The problem: Start to finish, print the data below exactly, without the images.

Content revision data

---

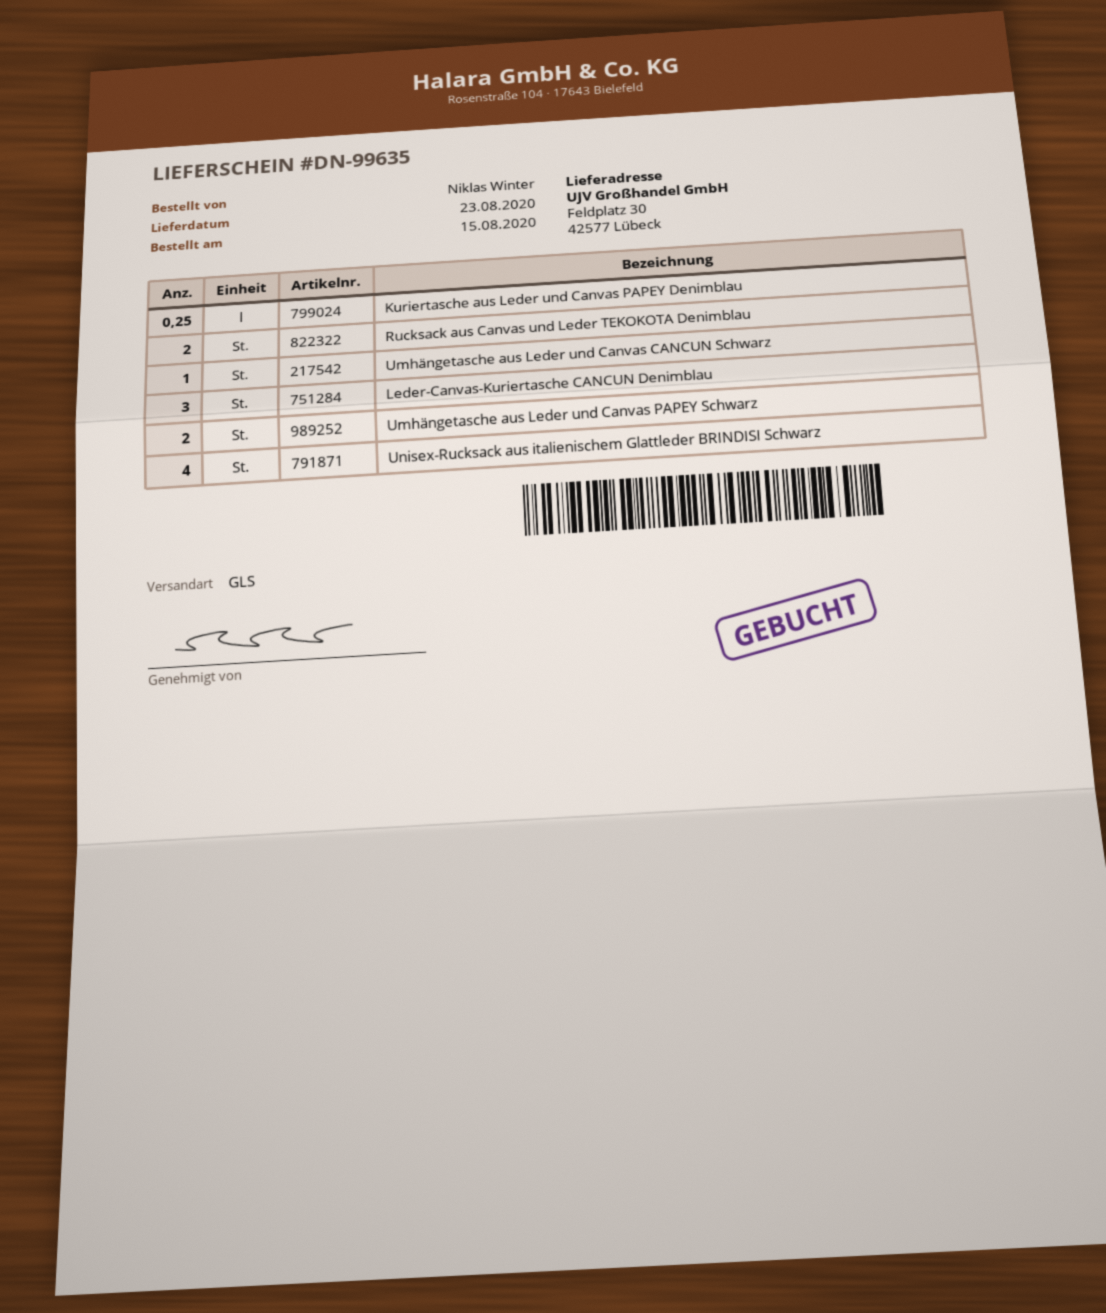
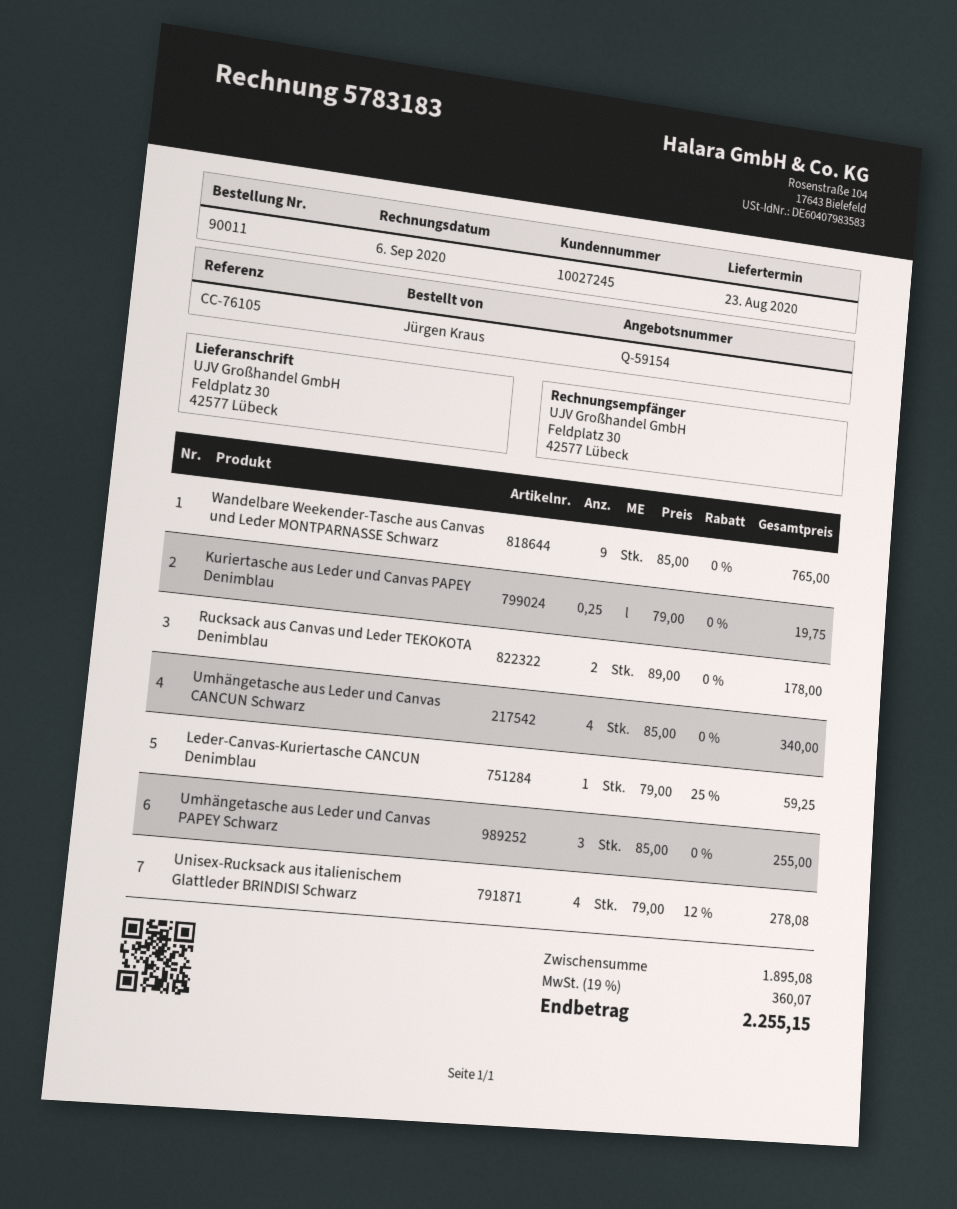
ordered by: Niklas Winter -> Jürgen Kraus
Umhängetasche aus Leder und Canvas CANCUN Schwarz: 1 -> 4
Leder-Canvas-Kuriertasche CANCUN Denimblau: 3 -> 1
Umhängetasche aus Leder und Canvas PAPEY Schwarz: 2 -> 3
Wandelbare Weekender-Tasche aus Canvas und Leder MONTPARNASSE Schwarz: none -> 9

---

The answer:
ordered by: Niklas Winter -> Jürgen Kraus
Umhängetasche aus Leder und Canvas CANCUN Schwarz: 1 -> 4
Leder-Canvas-Kuriertasche CANCUN Denimblau: 3 -> 1
Umhängetasche aus Leder und Canvas PAPEY Schwarz: 2 -> 3
Wandelbare Weekender-Tasche aus Canvas und Leder MONTPARNASSE Schwarz: none -> 9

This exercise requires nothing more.